The exercise, dubbed Operation Clear Horizon, took place in September 2025 at Eglin Air Force Base and aimed to replicate the conditions and weapons used on the battlefield in Ukraine.
“It helped us identify our priorities,” said Brig. Gen. Matt Ross, who leads Joint Interagency Task Force 401, the Pentagon’s counter-drone center.
The simulated attack involved a range of drones, from small to large, many of them resistant to jamming and radar detection.
“We used fiber-optic-controlled drones… We used LTE, cellular-controlled drones, which allowed operators in Colorado to launch strikes on targets in Florida,” Ross said at the Sea-Air-Space event. He said the U.S. military used such tactics for the first time, and the effort to replicate the battlefield in Ukraine differed significantly from previous Pentagon approaches to drones.
Such capabilities were not used even during the T-REX exercises in Indiana in August or the FlyTrap drills in Germany in November 2025, Ross said. From September to December 2025, U.S. Defense Department units conducted 67 tests, he added.
The United States now has a unified software solution for tracking drones and an interface linking all services, Ross said.

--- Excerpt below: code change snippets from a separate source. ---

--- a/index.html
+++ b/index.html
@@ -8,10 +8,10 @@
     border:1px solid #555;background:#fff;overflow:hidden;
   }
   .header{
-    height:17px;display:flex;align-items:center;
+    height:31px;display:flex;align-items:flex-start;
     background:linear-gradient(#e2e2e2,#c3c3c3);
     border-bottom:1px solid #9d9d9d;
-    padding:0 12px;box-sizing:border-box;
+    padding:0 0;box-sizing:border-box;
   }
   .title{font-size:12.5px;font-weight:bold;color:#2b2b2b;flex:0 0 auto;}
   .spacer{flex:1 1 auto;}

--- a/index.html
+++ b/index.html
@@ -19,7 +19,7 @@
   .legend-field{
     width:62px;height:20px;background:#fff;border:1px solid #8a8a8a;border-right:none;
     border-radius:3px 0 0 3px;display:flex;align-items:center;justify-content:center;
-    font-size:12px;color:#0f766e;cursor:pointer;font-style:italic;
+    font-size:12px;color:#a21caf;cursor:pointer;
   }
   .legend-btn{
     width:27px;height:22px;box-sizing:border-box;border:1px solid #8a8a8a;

In its fiscal 2027 budget proposal, the Pentagon is seeking $75 billion for new drone technologies, exceeding the current budget of the U.S. Marine Corps.
Operation Cobweb 2025
On June 1, 2025, Ukraine’s Security Service carried out a large-scale, unprecedented operation dubbed Cobweb targeting Russia’s strategic aviation.

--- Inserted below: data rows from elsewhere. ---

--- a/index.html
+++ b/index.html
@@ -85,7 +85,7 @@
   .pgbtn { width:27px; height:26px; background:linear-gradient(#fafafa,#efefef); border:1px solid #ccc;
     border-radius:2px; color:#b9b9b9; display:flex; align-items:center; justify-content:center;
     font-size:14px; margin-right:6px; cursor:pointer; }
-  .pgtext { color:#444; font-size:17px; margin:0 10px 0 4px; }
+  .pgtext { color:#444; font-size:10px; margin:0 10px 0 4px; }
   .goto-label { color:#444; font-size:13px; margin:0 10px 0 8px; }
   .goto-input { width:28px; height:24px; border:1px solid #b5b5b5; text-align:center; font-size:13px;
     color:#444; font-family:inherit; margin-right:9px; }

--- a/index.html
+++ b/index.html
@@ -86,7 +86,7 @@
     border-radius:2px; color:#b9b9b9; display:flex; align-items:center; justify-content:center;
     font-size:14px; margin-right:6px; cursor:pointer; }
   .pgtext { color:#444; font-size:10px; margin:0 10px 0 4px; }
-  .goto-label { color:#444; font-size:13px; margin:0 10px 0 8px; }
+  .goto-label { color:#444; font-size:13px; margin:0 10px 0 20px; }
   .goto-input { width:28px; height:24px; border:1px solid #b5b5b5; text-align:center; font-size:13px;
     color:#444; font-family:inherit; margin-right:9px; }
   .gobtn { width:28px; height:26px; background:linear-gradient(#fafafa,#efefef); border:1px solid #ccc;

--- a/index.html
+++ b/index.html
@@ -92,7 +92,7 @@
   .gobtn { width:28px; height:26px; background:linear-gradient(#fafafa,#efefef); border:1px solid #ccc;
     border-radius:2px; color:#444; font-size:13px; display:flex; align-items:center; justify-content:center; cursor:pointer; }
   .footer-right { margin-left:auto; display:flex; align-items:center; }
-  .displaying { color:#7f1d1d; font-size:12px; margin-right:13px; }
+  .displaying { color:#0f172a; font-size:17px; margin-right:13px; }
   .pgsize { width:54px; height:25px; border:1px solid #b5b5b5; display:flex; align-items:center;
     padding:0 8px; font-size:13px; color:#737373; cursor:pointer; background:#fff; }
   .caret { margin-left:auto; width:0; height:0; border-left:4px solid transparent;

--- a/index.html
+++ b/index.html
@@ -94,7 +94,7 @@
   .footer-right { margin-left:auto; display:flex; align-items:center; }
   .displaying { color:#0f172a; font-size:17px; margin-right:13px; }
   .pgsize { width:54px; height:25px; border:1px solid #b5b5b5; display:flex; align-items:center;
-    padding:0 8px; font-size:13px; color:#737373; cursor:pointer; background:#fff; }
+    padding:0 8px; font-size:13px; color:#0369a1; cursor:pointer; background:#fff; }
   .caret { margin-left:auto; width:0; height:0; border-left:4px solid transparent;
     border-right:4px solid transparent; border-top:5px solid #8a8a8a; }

On June 2, the SBU confirmed that simultaneous strikes on four military airfields deep inside Russia damaged 41 aircraft, including A-50, Tu-95, Tu-22M3 and Tu-160 planes.
Ukrainian drones struck the following airfields in Russia: Olenya in Murmansk Oblast, Belaya in Irkutsk Oblast, Dyagilevo in Ryazan Oblast, and Ivanovo in Ivanovo Oblast. The strike on Belaya marked the first Ukrainian attack on targets in Siberia.
The operation was prepared over a year and a half. The SBU first smuggled FPV drones into Russia, followed by mobile wooden structures. The drones were hidden under the roofs of the structures mounted on trucks. At the designated moment, the roofs were remotely opened and the drones launched to strike Russian bombers.
In January 2025, NV sources, citing Western intelligence, reported that even after six months Russia had been unable to compensate for the damage to its strategic aviation.